Becoming a mum is all I’ve ever really wanted. As soon as I understood what being a mum meant (in the literal sense), that’s what I wanted to be. It might be outdated, it might not be much to aspire to in terms of monetary wealth, but it was my life’s goal.
I have been extremely blessed in that I now have two of the most beautiful children on the planet (not that I’m biased in any way, of course!), and my life goal is complete.
So Now What?
You would think that I am now living happily ever after, right? Wrong.
I was so focussed on becoming a mum that I forgot to become myself first. I was so sure that when I had my children, everything would be right and complete because my life and my heart would be complete. I never for one moment thought that I would still be wandering around not really knowing who I am.
Not Very Nice
Before I had my daughters I was so sure I would be a specific person. I will be the first to admit that in hindsight, not only was I completely wrong and blinkered, I was, at times, not very nice. I was judgemental and I was so certain I would be this fantastic earth mother that when I had my children, I fell to earth with an almighty crash. Almost everything I thought I knew, was totally wrong. I was then left feeling utterly lost. I lost my confidence, my ability to make decisions, my sense of self. I was merely a wife and mum. I wasn’t Laura. In fact, I didn’t know who Laura was.
I’m pretty sure that when that realisation hit me, that was when the depression really took a hold. I was going through the motions of a life that wasn’t mine. Except it was mine. I looked in the mirror and didn’t recognise the person staring back at me. It sounds so cliché, but it was true. I threw myself into trying to be the perfect wife and mum that I all but forgot I deserved to be Laura too. That really didn’t happen until my ex husband and I separated and I began my course of CBT.

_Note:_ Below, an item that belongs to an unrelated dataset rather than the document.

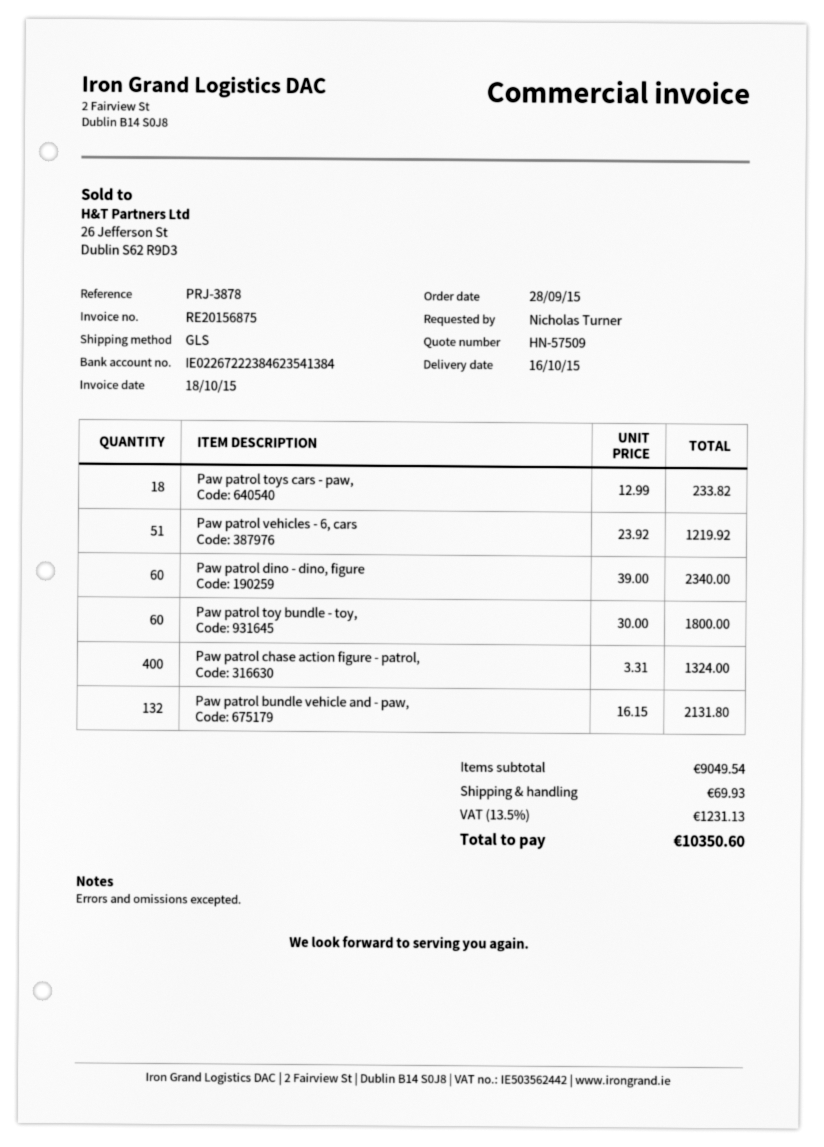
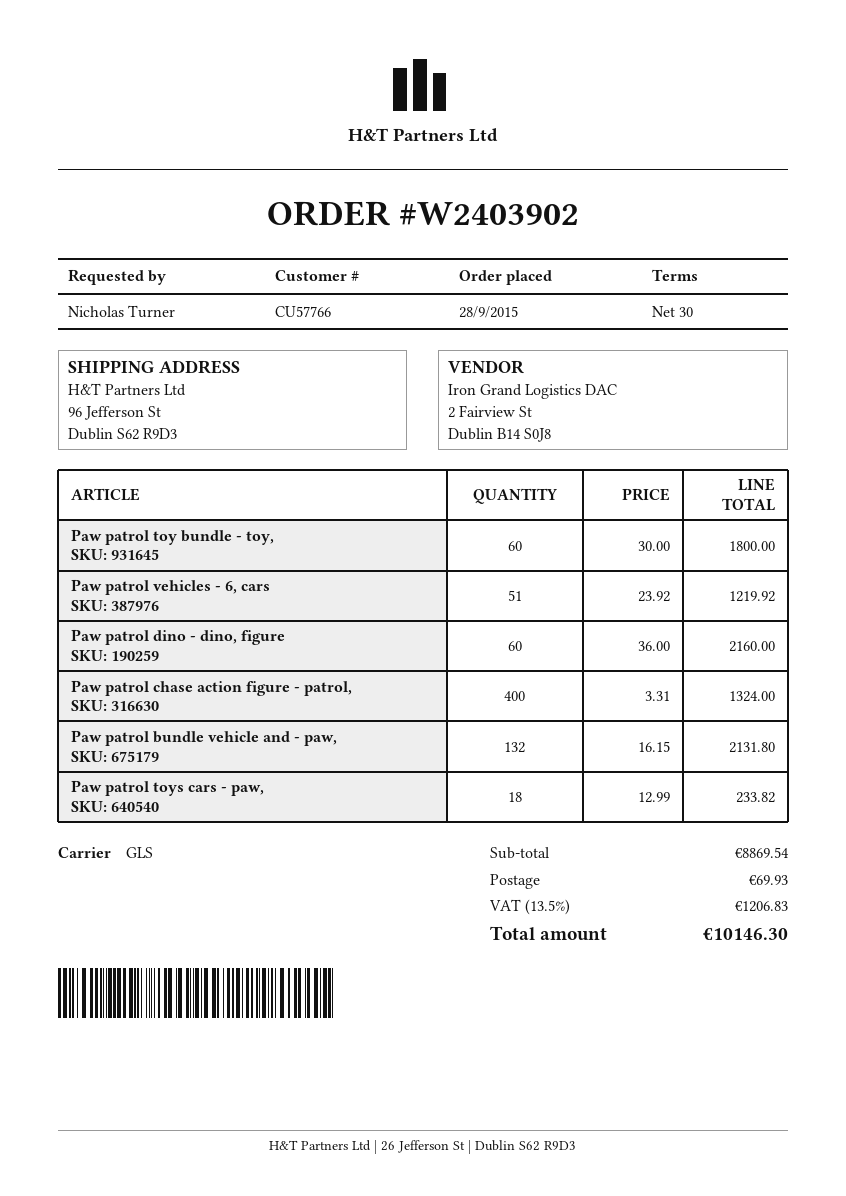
Paw patrol dino - dino, figure: 60 x 39.00 = 2340.00 -> 60 x 36.00 = 2160.00
subtotal: 9049.54 -> 8869.54
tax: 13.5% = 1231.13 -> 13.5% = 1206.83
total: 10350.60 -> 10146.30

The separation was both one of the worst and the best things that have happened to me. In the beginning I had no idea how I would cope, how I would survive on my own. I was scared, and worse still, I was alone.
It turns out that being alone, I was able to start looking at myself a bit more (both literally and figuratively!). I’ve still got a long way to go, but I have begun to realise that Laura is still in there. I am a person. I have feelings. I have likes, dislikes, hopes and dreams. I’ve also learnt that I’m allowed to have them too!
The mirror and I still have a lot of resolving to do, but I will get there. There is a person inside of me now that is clawing her way to the surface, fighting for what she wants, whereas before she was sat in a corner screaming for help.
I can finally see that somehow, I will be fine, and in the words of Gloria Gaynor…I will survive!